Introduction
HighPoint Technologies is a vendor of storage solutions that has been in the market for almost 30 years. Their core products are a wide range of storage controller add-in cards that provide options to expand capacity, performance, or both. Their portfolio has products with NVMe, SAS, SATA, USB, and Thunderbolt, targeted at servers, high-end workstations and desktop platforms.
Storage has seen dramatic performance improvements in recent years. We moved from mechanical HDDs to SATA SSDs and PCI-Express M.2 drives. Thanks to the PCI-Express 5.0 interface, modern SSDs are now reaching well over 10 GB/s—an almost x100 speed increase over hard drives. While transfer rates and capacities have improved, the number of drives supported has gone down. Even modern desktop PCs typically support just a single PCIe Gen 5 SSD natively, the other slots are PCIe 4.0, and you only have a handful of M.2 slots available, whereas the number of SATA ports is usually six or more.
HighPoint's Rocket 1608A storage controller addresses these shortcomings. The adapter card is a PCI-Express 5.0 x16 board with support for up to eight (!) drives—each having its own PCI-Express 5.0 x4 uplink. In the past we've seen several controller cards that rely on the motherboard's PCI-Express bifurcation capability to split a x16 port into four x4 links. The R1608A is different, it comes with its own PCI-Express 5.0 bridge chip on the PCB, meaning that it does not require any special motherboard support to operate. The bridge chip is a Broadcom PEX89048 switch, which supports a total of 48 PCIe Gen 5 lanes. Of those 48 lanes, 16 are allocated to connect the card to the CPU, the remaining 32 lanes are split into eight groups of four, one for each M.2 NVMe slot.
Eight PCIe Gen 5 drives can put out around 100 W of heat when fully loaded, so HighPoint includes a big aluminium heatsink with their card. Power is delivered through the PCIe slot and an additional 6-pin PCIe connection, which brings the total power delivery capability to 150 W—plenty, even when running in a fully loaded configuration.
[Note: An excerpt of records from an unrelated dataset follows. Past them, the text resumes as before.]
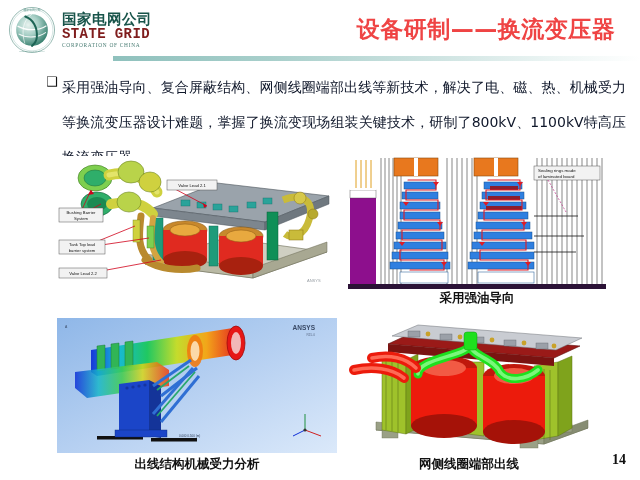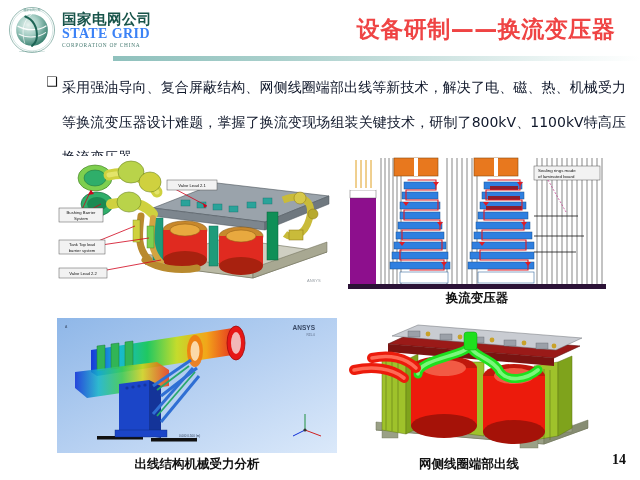--- a/index.html
+++ b/index.html
@@ -27,8 +27,8 @@
     letter-spacing: .5px; font-family: "DejaVu Sans", sans-serif;
   }
   .logo-en {
-    font-size: 14px; font-weight: bold; color: #3b82f6;
-    font-family: Liberation Serif, serif; letter-spacing: .4px; margin-top: 1px;
+    font-size: 14px; font-weight: bold; color: #7f1d1d;
+    font-family: Liberation Mono, monospace; letter-spacing: .4px; margin-top: 1px;
   }
   .logo-sub {
     font-size: 5.4px; color: #4a7d74; letter-spacing: .7px;

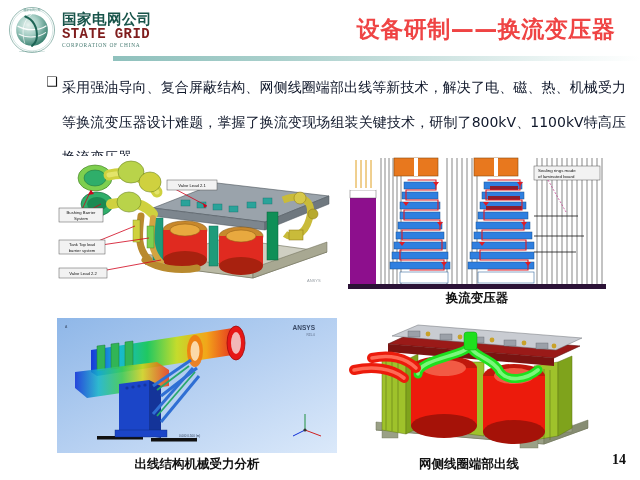--- a/index.html
+++ b/index.html
@@ -351,7 +351,7 @@
       <rect x="0" y="128" width="258" height="5" fill="#2b1236"></rect>
     </svg>
   </div>
-  <div class="fig-caption" id="cap-tr">换流变压器</div>
+  <div class="fig-caption" id="cap-tr">采用强油导向</div>
 
   <div class="figure" id="fig-bl">
     <svg class="fig-img" viewBox="0 0 280 135" preserveAspectRatio="none">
Today's review covers the Rocket 1608A, in the near-future, HighPoint will also offer the Rocket 7608A, which expands the capabilities of the R1608A with dedicated RAID support together with advanced monitoring and control options, including fan control and OPAL encryption support.
HighPoint is pricing their Rocket 1608A adapter card at $1500, the warranty is two years.
Packaging
The Drive
The Rocket 1608A is a full-size PCI-Express add-in-board that measures 28 x 10 cm.
As mentioned before, the host-interface uses a PCI-Express 5.0 x16 connection that supports running without bifurcation support from the motherboard.
The card is a single-slot design, width is just 20 mm.
The slot cover has eight LEDs to show the connection/busy status of each drive. An additional two LEDs are used to indicate the PCIe bus width/speed and error condition. Note the blue LED, this notes "x16 5.0."
A single 6-pin power input is used to provide power for the SSDs. Combined with the slot, this brings the maximum power delivery capability to 150 W, which is plenty, even for eight Gen 5 drives and the Broadcom bridge chip.
Six standard screws hold the AIB together.
Once the cooler is removed, we get our first look at the adapter card's PCB.
Several thermal pads on the heatsink ensure good heat transfer. Spare pads are included.
Nice engineering! The fan is connected using this pin type connection, which ensures you don't have to mess around with a fan cable and connector.
Each M.2 slot has one of these little rubber caps to hold the drive in place. To me, they felt a bit cumbersome to use, I'd definitely have preferred screws or some kind of tool-free locking mechanism like on modern motherboards.
Here's the adapter card filled up with eight PCI-Express Gen 5 drives—sexy!
This is the heart of the R1608A, a Broadcom PEX89048 controller PCI-Express switch, providing 48 lanes of PCIe Gen 5. Of those, 16 go to the host CPU, and each M.2 slot gets four full Gen 5 lanes, so each drive can run at maximum speed. Do note that all PCIe switches add a little bit of latency, according to Broadcom the added latency is less than 115 nanoseconds.